Amber ran upstairs; she could hear Cadri and Camilla, speaking at an argumentative pitch. “You must tell her,” Camilla begged, unaware of Amber’s presence. “The longer we wait, the worse it will become.”
“What if she asks why we’re leaving her behind?”
“Then, make up something. She can’t yet understand the complexity of things anyway.”
Amber sensed that the “she” they were referring to was herself. She felt something horrible was about to happen. They were going to abandon her.
She went into her room, took out all her paper dolls and lay them out for a big party. What were her parents talking about? What could she not understand? Were they really planning to abandon her?
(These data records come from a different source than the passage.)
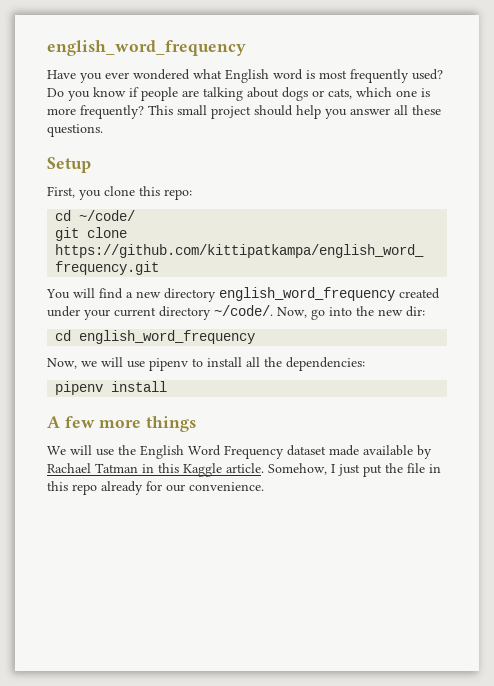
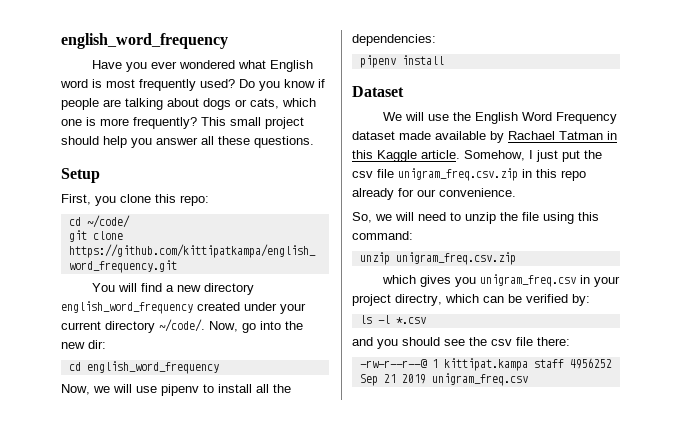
[47,416,197,432] A few more things -> [352,86,404,97] Dataset
[407,463,425,473] file -> [352,168,518,181] csv file unigram_freq.csv.zip
(264, 486) none -> [352,212,599,224] [352,231,413,240] [359,252,516,265] [381,274,620,287] [352,294,590,306] [359,315,426,324] [352,337,570,349] [359,358,612,371] [359,373,528,386] // So, we will need to unzip the file using this command: // unzip unigram_freq.csv.zip // which gives you unigram_freq.csv in your project directry, which can be verified by: // ls -l *.csv // and you should see the csv file there: // -rw-r--r--@ 1 kittipat.kampa staff 4956252 Sep 21 2019 unigram_freq.csv

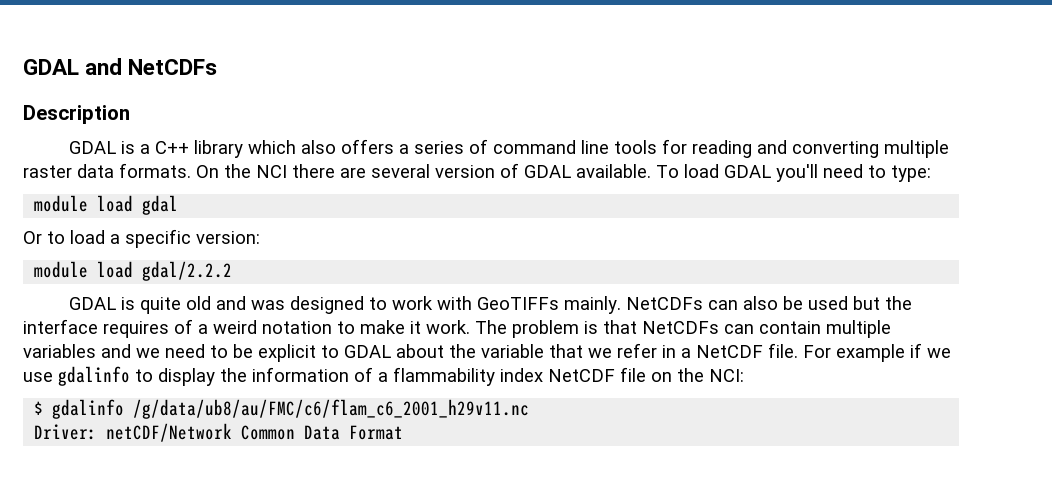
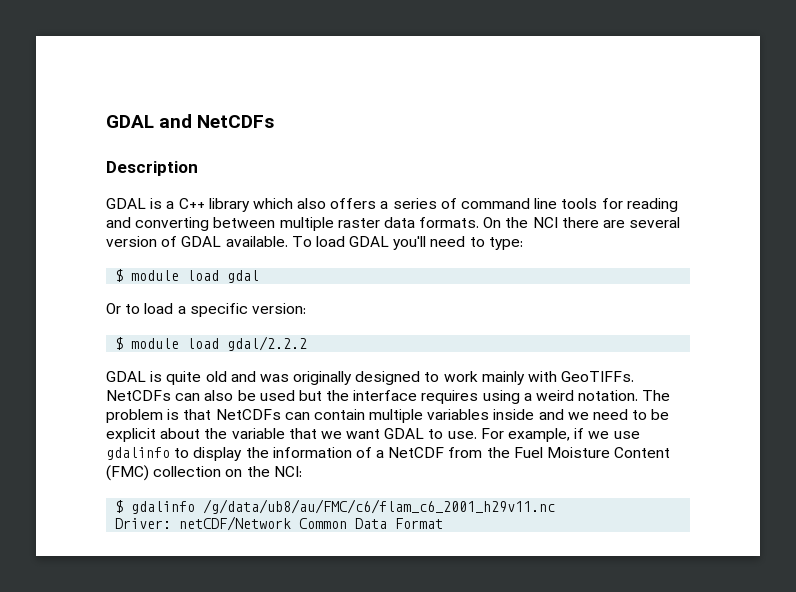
(879, 149) none -> [213,217,276,228] between
(931, 173) none -> [115,269,124,282] $
(260, 237) none -> [115,337,124,350] $
(285, 305) none -> [293,371,353,385] originally
[436,296,621,314] with GeoTIFFs mainly. -> [481,371,635,385] mainly with GeoTIFFs.
[174,319,193,334] of -> [482,390,520,404] using
[262,320,470,334] notation to make it work. -> [578,390,639,401] notation.
(96, 351) none -> [493,409,535,420] inside
[321,345,391,358] to GDAL -> (156, 435) none
[617,343,905,362] refer in a NetCDF file. For example -> [346,428,571,442] want GDAL to use. For example,
[393,367,646,386] flammability index NetCDF file -> [388,447,671,458] [106,465,222,481] NetCDF from the Fuel Moisture Content (FMC) collection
At dinner, as she served mutton chops with thyme and braised leeks, Camilla exchanged funereal glances with Cadri but neither uttered a word. Amber had witnessed this scene before, like every time her parents negotiated with each other which one of them would be the one to punish her. In between enormous bites, chewed and chomped loudly, Cadri cast furtive looks at his daughter as if he was about to say a word but belched instead. Then he began chewing toothpicks. Camilla left the room to get something from the kitchen. Finally, the air formed itself into words and released Cadri’s mouth.
“We’re moving away,” he said.
“Again?”
“We have to sell the Spinster’s Apartment to pay our debts.”
“Where?” Amber asked him. “Back to the house in Izmir?”
Cadri explained then that he was going to America for a year, to a place called Ann Arbor—which sounded like a movie star’s name—to study labor relations, which sounded like something to do with making babies. (Did her father have a mistress? Named Ann Arbor?)
“But why?” she asked him; this distant pursuit mystified her.
“When I traveled from factory to factory, I saw terrible things. The workers live subhuman lives. They need protection of their rights. I’m going to learn ways to do that. Your mother will join me in a couple of weeks.”
“What about me?” Amber asked, picturing herself a waifish orphan, missing teeth, dressed in rags like those abandoned kids in David Copperfield (or was it Oliver Twist?) “You are not taking me with you?”
“No. You’ll go to stay in Karshiyaka with your mother’s parents for a little while.”
“But I want to come with you and my mother.”
“America is not a good place to travel with children. Your mother and I’ll be busy all day long, working very hard. We have no one to leave you with. You don’t know their language. You couldn’t attend school. You’d be miserable.”
“I want to go with you anyway
,” she whimpered.
“I told you, Amber, it’s out of the question. Besides you’d detest what they eat, what they drink. You hate milk. You don’t like carrots. Why, you don’t even eat onions; they make you sick. Did you know that all the children in America are required to consume kilos of onions everyday?”
“I’ll force myself, then. I don’t care if they make me sick. I’ll eat onions, if I have to. I’ll get used to it,” she begged him. “I’ll promise anything.”
He shook his head. “No Amber, no go. Stop begging. Stop being a pest.”
“You don’t love me. You don’t love me.”
“I’ve had enough.”
“You don’t love me, besides it’s all your fault that Aunt Papatya ran away and our family is broken and poor now. All your fault!”
Steel tears spilled out of his eyes. His bald pate turned crimson, his tongue freakish blue. His hand reached for his coffee cup; he lifted it and hurled it in Amber’s direction like a hand grenade.
First, the thick paste of coffee grains dripped all over his nicely starched white shirt, making him lose his composure. Then, the cup flew right below Amber’s left eye, burning her cheek like a bee sting. Blood oozed out of her skin as the cup continued flying, flew right out the window, down the street, hitting a beggar over the head who just happened to be passing by, and exploded into thousands of pieces. From the impact, it became imbedded on the sidewalk and formed a mosaic in the shape of a moth.